*** Material provided Section Begins ***

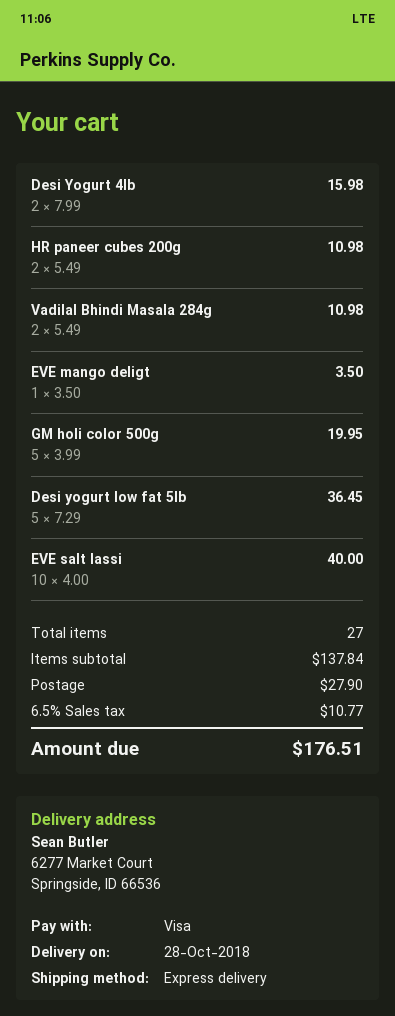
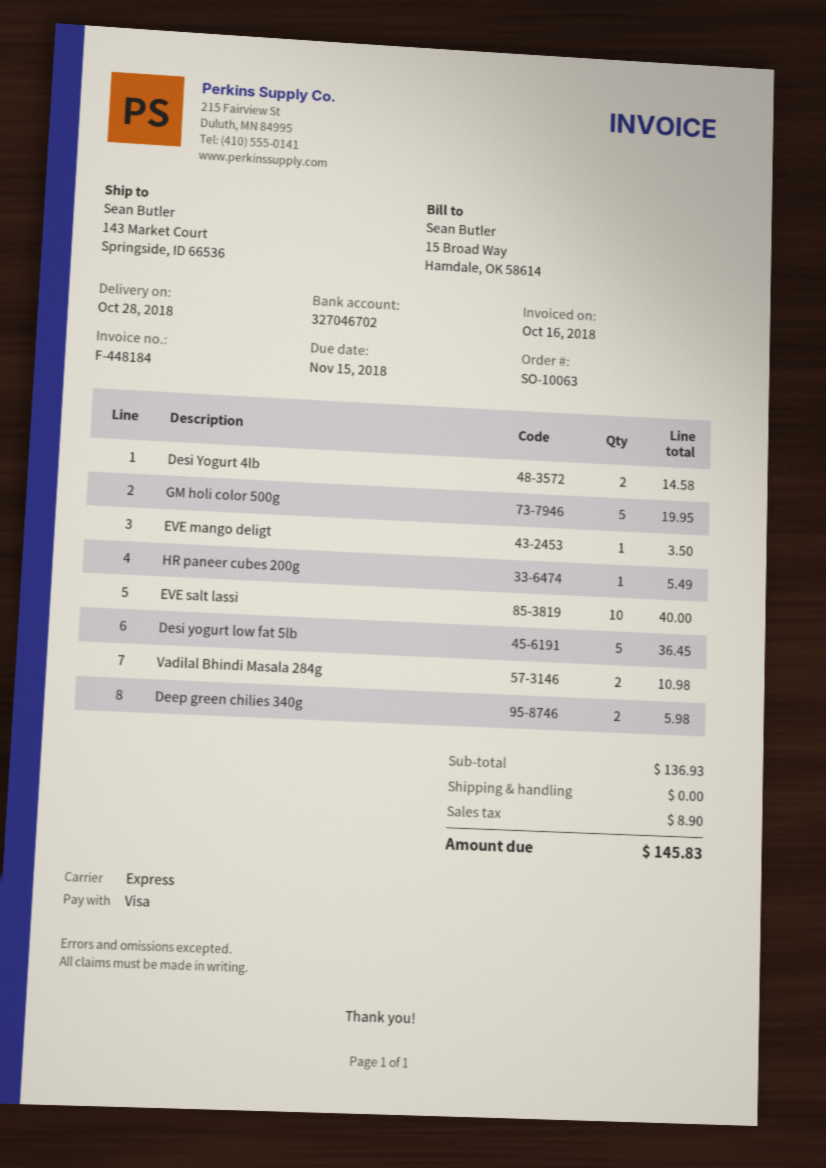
ship to: 6277 Market Court, Springside, ID 66536 -> 143 Market Court, Springside, ID 66536
Desi Yogurt 4lb: 2 for 15.98 -> 2 for 14.58
HR paneer cubes 200g: 2 for 10.98 -> 1 for 5.49
Deep green chilies 340g: none -> 2 for 5.98
subtotal: 137.84 -> 136.93
shipping: 27.90 -> 0.00
tax: 10.77 -> 8.90
total: 176.51 -> 145.83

*** Material provided Section Ends ***

A verbatim retyping of the listing, without any pictures, is the expected answer.

* **Written response**:
ship to: 6277 Market Court, Springside, ID 66536 -> 143 Market Court, Springside, ID 66536
Desi Yogurt 4lb: 2 for 15.98 -> 2 for 14.58
HR paneer cubes 200g: 2 for 10.98 -> 1 for 5.49
Deep green chilies 340g: none -> 2 for 5.98
subtotal: 137.84 -> 136.93
shipping: 27.90 -> 0.00
tax: 10.77 -> 8.90
total: 176.51 -> 145.83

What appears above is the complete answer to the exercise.